Higher Achievement strives to close the opportunity gap. We do this by exposing our scholars to different experiences. The blockbuster hit Black Panther has been celebrated not just for is record numbers at the box office, but for how it has galvanized the African American community and for the nuances of messaging portrayed in the movie. So when one of our donors and mentors offered to buy out a theater as an incentive for our scholars, we were excited about the opportunity.
For us, this was more than going to see a super hero movie. Much like Selma and Hidden Figures, educators leapt at the chance to allow children of color to learn about the greatness in their history that may not be widely known. Black Panther is not a historic portrayal, however, the messaging is one of historic significance. The underlying theme is “Who are you?”
This question is both simple and complex in the movie. The Black Panther movie’s message is unapologetically grounded in the jagged reality of black American identity.
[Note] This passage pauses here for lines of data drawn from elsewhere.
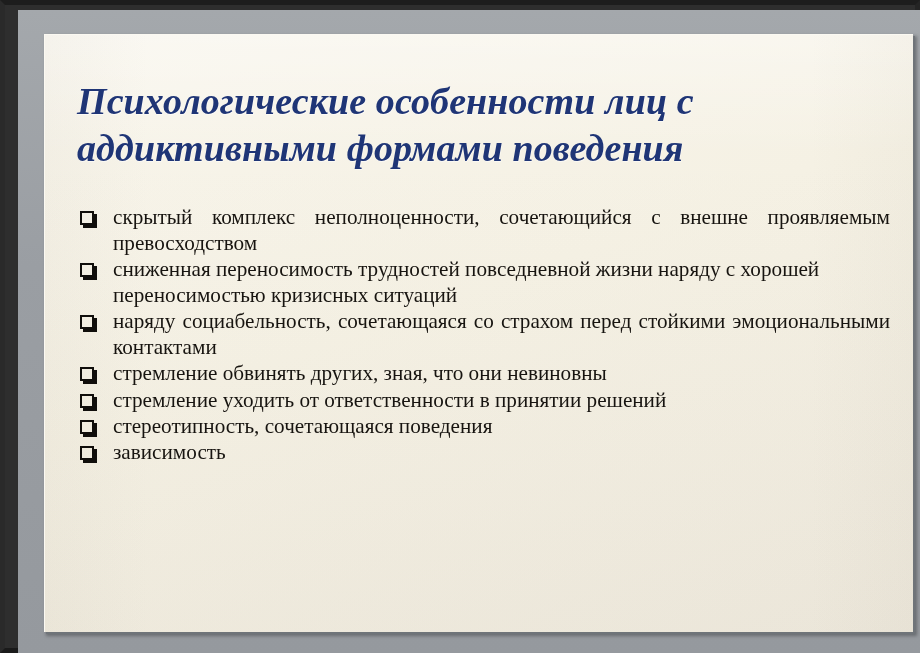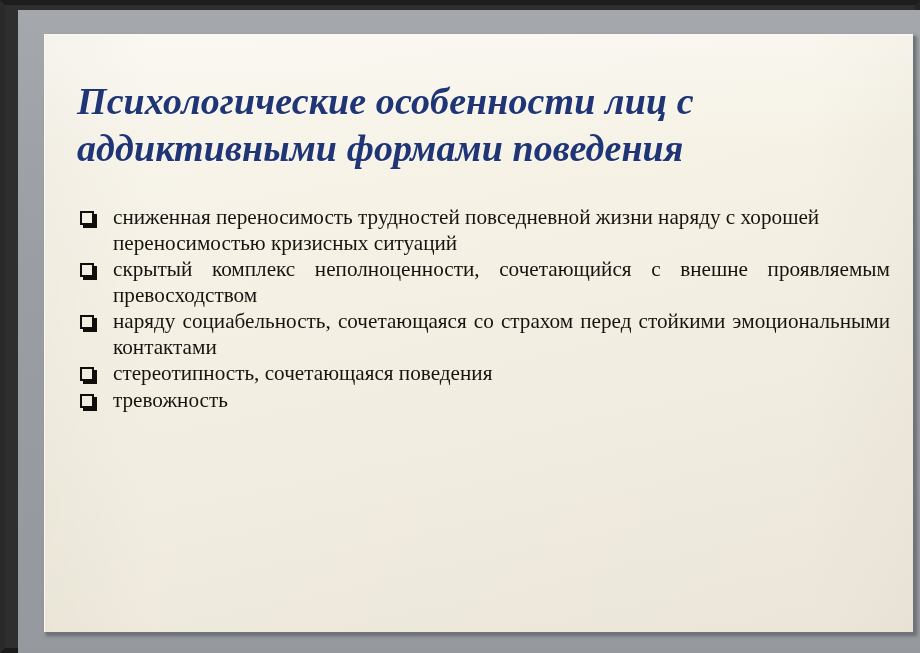--- a/index.html
+++ b/index.html
@@ -138,45 +138,53 @@
 
 <div class="slide-frame">
   <div class="slide-mat">
     <div class="slide-canvas">
       <div class="paper-noise"></div>
 
       <h1 class="slide-title">Психологические особенности лиц с аддиктивными формами поведения</h1>
 
       <div class="bullet-list">
 
+        <div class="bullet-item">
+          <span class="bullet-marker"></span>
+          <span class="bullet-text">скрытый комплекс неполноценности, сочетающийся с внешне проявляемым превосходством</span>
+        </div>
+
         <div class="bullet-item nowrap-line">
           <span class="bullet-marker"></span>
           <span class="bullet-text">сниженная переносимость трудностей повседневной жизни наряду с хорошей переносимостью кризисных ситуаций</span>
-        </div>
-
-        <div class="bullet-item">
-          <span class="bullet-marker"></span>
-          <span class="bullet-text">скрытый комплекс неполноценности, сочетающийся с внешне проявляемым превосходством</span>
         </div>
 
         <div class="bullet-item">
           <span class="bullet-marker"></span>
           <span class="bullet-text">наряду социабельность, сочетающаяся со страхом перед стойкими эмоциональными контактами</span>
         </div>
 
 
+        <div class="bullet-item nowrap-line">
+          <span class="bullet-marker"></span>
+          <span class="bullet-text">стремление обвинять других, зная, что они невиновны</span>
+        </div>
 
+        <div class="bullet-item nowrap-line">
+          <span class="bullet-marker"></span>
+          <span class="bullet-text">стремление уходить от ответственности в принятии решений</span>
+        </div>
 
         <div class="bullet-item nowrap-line">
           <span class="bullet-marker"></span>
           <span class="bullet-text">стереотипность, сочетающаяся поведения</span>
         </div>
 
-
         <div class="bullet-item nowrap-line">
           <span class="bullet-marker"></span>
-          <span class="bullet-text">тревожность</span>
+          <span class="bullet-text">зависимость</span>
         </div>
+
 
       </div>
     </div>
   </div>
 </div>
 
 </body></html>

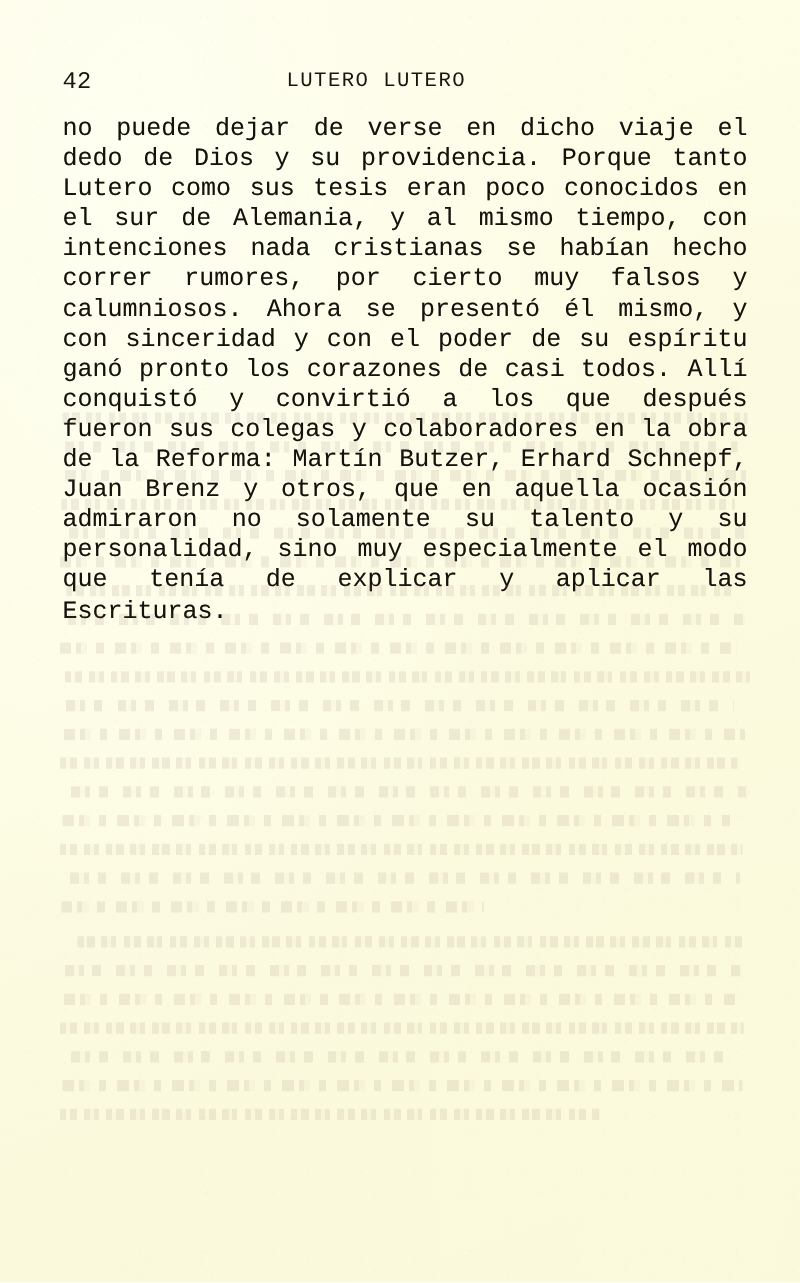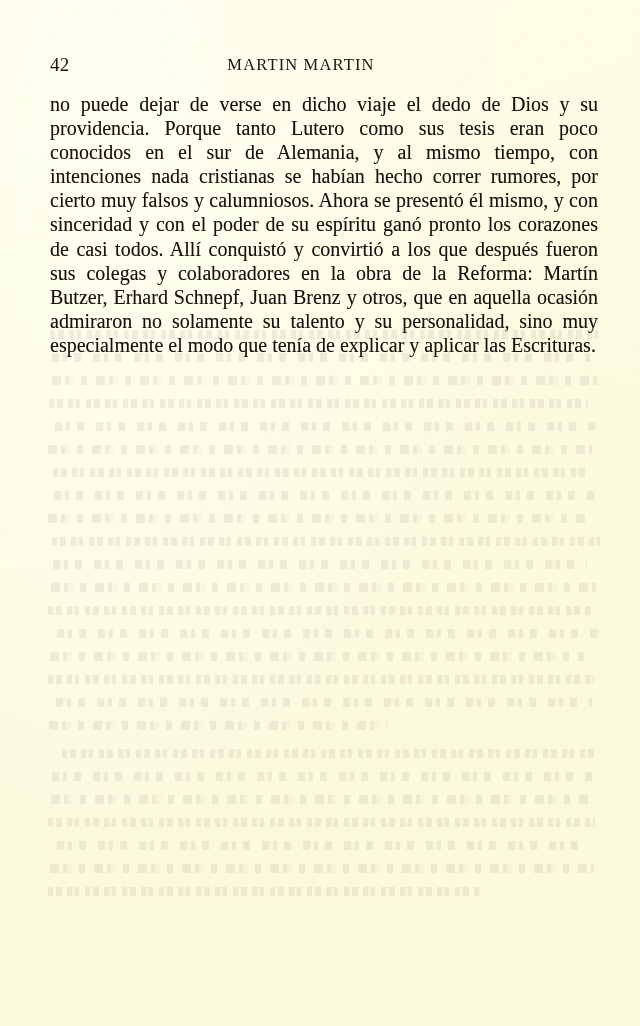--- a/index.html
+++ b/index.html
@@ -12,21 +12,21 @@
   .page {
     position: relative;
     width: 640px;
     height: 1026px;
     overflow: hidden;
     background: #fdfce4;
     background-image:
       radial-gradient(ellipse at 18% 12%, #fffff0 0%, rgba(255,255,240,0) 55%),
       radial-gradient(ellipse at 85% 88%, #fbfadd 0%, rgba(251,250,221,0) 60%),
       linear-gradient(160deg, #fefde8 0%, #fcfbe1 48%, #faf8d9 100%);
-    font-family: Liberation Serif, serif;
+    font-family: Liberation Mono, monospace;
     color: #1a1612;
     -webkit-font-smoothing: antialiased;
   }
 
   
   .running-head {
     position: absolute;
     top: 52px;
     left: 50px;
     width: 548px;
@@ -156,21 +156,21 @@
     background-size: 53px 47px, 67px 61px, 43px 71px, 59px 43px, 71px 53px;
   }
 </style>
 </head>
 <body>
 
 <div class="page">
 
   <div class="running-head">
     <span class="folio">42</span>
-    <span class="head-title">MARTIN MARTIN</span>
+    <span class="head-title">LUTERO LUTERO</span>
   </div>
 
   <div class="body-text">
     <p>no puede dejar de verse en dicho viaje el dedo de Dios y su providencia. Porque tanto Lutero como sus tesis eran poco conocidos en el sur de Alemania, y al mismo tiempo, con intenciones nada cristianas se habían hecho correr rumores, por cierto muy falsos y calumniosos. Ahora se presentó él mismo, y con sinceridad y con el poder de su espíritu ganó pronto los corazones de casi todos. Allí conquistó y convirtió a los que después fueron sus colegas y colaboradores en la obra de la Reforma: Martín Butzer, Erhard Schnepf, Juan Brenz y otros, que en aquella ocasión admiraron no solamente su talento y su personalidad, sino muy especialmente el modo que tenía de explicar y aplicar las Escrituras.</p>
   </div>
 
   <div class="bleed">
       <div class="bleed-line" style="top: 0px; left: 2px; width: 548px;"></div>
       <div class="bleed-line v2" style="top: 23px; left: 0px; width: 542px;"></div>
       <div class="bleed-line v3" style="top: 46px; left: 4px; width: 545px;"></div>

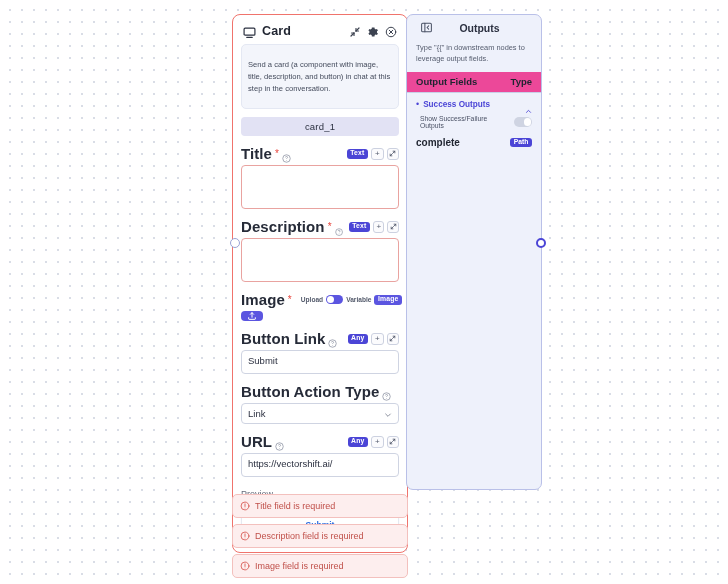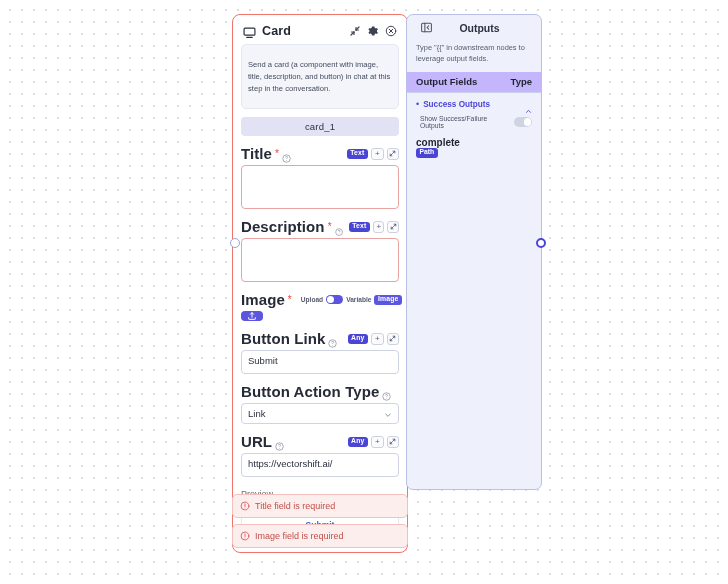--- a/index.html
+++ b/index.html
@@ -23,21 +23,21 @@
     top: 14px;
     width: 176px;
     border: 1.5px solid #f0736c;
     border-radius: 8px;
     background: #ffffff;
     padding: 8px 8px 10px 8px;
   }
 
   .card-header {
     display: flex;
-    align-items: center;
+    align-items: flex-end;
     gap: 6px;
     padding: 1px 2px 6px 2px;
   }
   .card-title {
     font-size: 12.5px;
     font-weight: 600;
     color: #1f2430;
     flex: 1;
     letter-spacing: .1px;
   }
@@ -234,21 +234,21 @@
     font-size: 7.4px;
     line-height: 1.55;
     color: #555c6e;
     padding: 2px 9px 7px 9px;
   }
   .out-cols {
     display: flex;
     align-items: baseline;
     padding: 4px 9px 5px 9px;
     border-bottom: 1px solid #c9d0e8;
-    background: #c4b5fd;
+    background: #ec4899;
   }
   .out-col-a { flex: 1; font-size: 9.5px; font-weight: 700; color: #1f2430; }
   .out-col-b { font-size: 9.5px; font-weight: 700; color: #1f2430; }
 
   .adv-row {
     display: flex; align-items: center; gap: 4px;
     padding: 7px 9px 4px 9px;
     cursor: pointer;
   }
   .adv-dot { color: #4b45d6; font-size: 9px; line-height: 1; }
@@ -263,23 +263,22 @@
   .toggle-lg {
     width: 18px; height: 9.5px; border-radius: 6px;
     background: #cfd4e2; position: relative; cursor: pointer;
   }
   .toggle-lg .knob {
     position: absolute; top: 1px; right: 1px;
     width: 7.5px; height: 7.5px; border-radius: 50%; background: #fff;
   }
 
   .complete-row {
-    display: flex; align-items: flex-start;
+    display: flex; align-items: center;
     padding: 4px 9px 4px 9px;
-    flex-direction: column;
   }
   .complete-name { flex: 1; font-size: 10px; font-weight: 600; color: #1f2430; }
   .path-badge {
     font-size: 6.8px; font-weight: 700; color: #fff;
     background: #4b45d6; border-radius: 3px;
     padding: 1.5px 3.5px; line-height: 1;
   }
 
   
   .errors {
@@ -562,15 +561,25 @@
     <span class="err-text">Title field is required</span>
   </div>
   <div class="error-row">
     <span class="err-icon">
       <svg viewBox="0 0 24 24" fill="none" stroke="currentColor" stroke-width="2" stroke-linecap="round">
           <circle cx="12" cy="12" r="9.5"></circle>
           <line x1="12" y1="7" x2="12" y2="13"></line>
           <circle cx="12" cy="16.6" r="1" fill="currentColor" stroke="none"></circle>
         </svg>
     </span>
+    <span class="err-text">Description field is required</span>
+  </div>
+  <div class="error-row">
+    <span class="err-icon">
+      <svg viewBox="0 0 24 24" fill="none" stroke="currentColor" stroke-width="2" stroke-linecap="round">
+          <circle cx="12" cy="12" r="9.5"></circle>
+          <line x1="12" y1="7" x2="12" y2="13"></line>
+          <circle cx="12" cy="16.6" r="1" fill="currentColor" stroke="none"></circle>
+        </svg>
+    </span>
     <span class="err-text">Image field is required</span>
   </div>
 </div>
 
 </body></html>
King T’Challa had to ask this question of himself when it was time to create his own legacy and that of Wakanda. The new king had to ask this question of his father after the discovery of his past and the history he tried to omit. General Okeyo had to ask this question of herself when faced with loyalty to her country, king, and partner.
The film’s villain, Erik Killmonger is a ruthless killer who believes violence is an agent of justice. This is both a result of what he has been taught and how he’s been treated. What makes Black Panther different from Marvel’s other movies is its willingness — eagerness, even — to acknowledge that Killmonger’s worldview is shaped by a number of things, including his race, specifically the inequality and oppression he’s witnessed and experienced as a black American man. He lived his entire life driven by pain and abandonment searching for who he is. This was particularly profound for us, given the landscape of Baltimore.
Higher Achievement knows that in the middle school years are when you began to shape who you will become. Studies show that the development that occurs in middle school is second only to early childhood. With this one question it shaped the decisions of each of the characters in the movie. We are looking forward to asking this question in Community Meeting with our scholars. In a world full of choices good and bad; right and wrong; this is a wonderful opportunity to help scholars answers the question “Who are you?” And then give them the tools and resources to shape the journey on who they will become.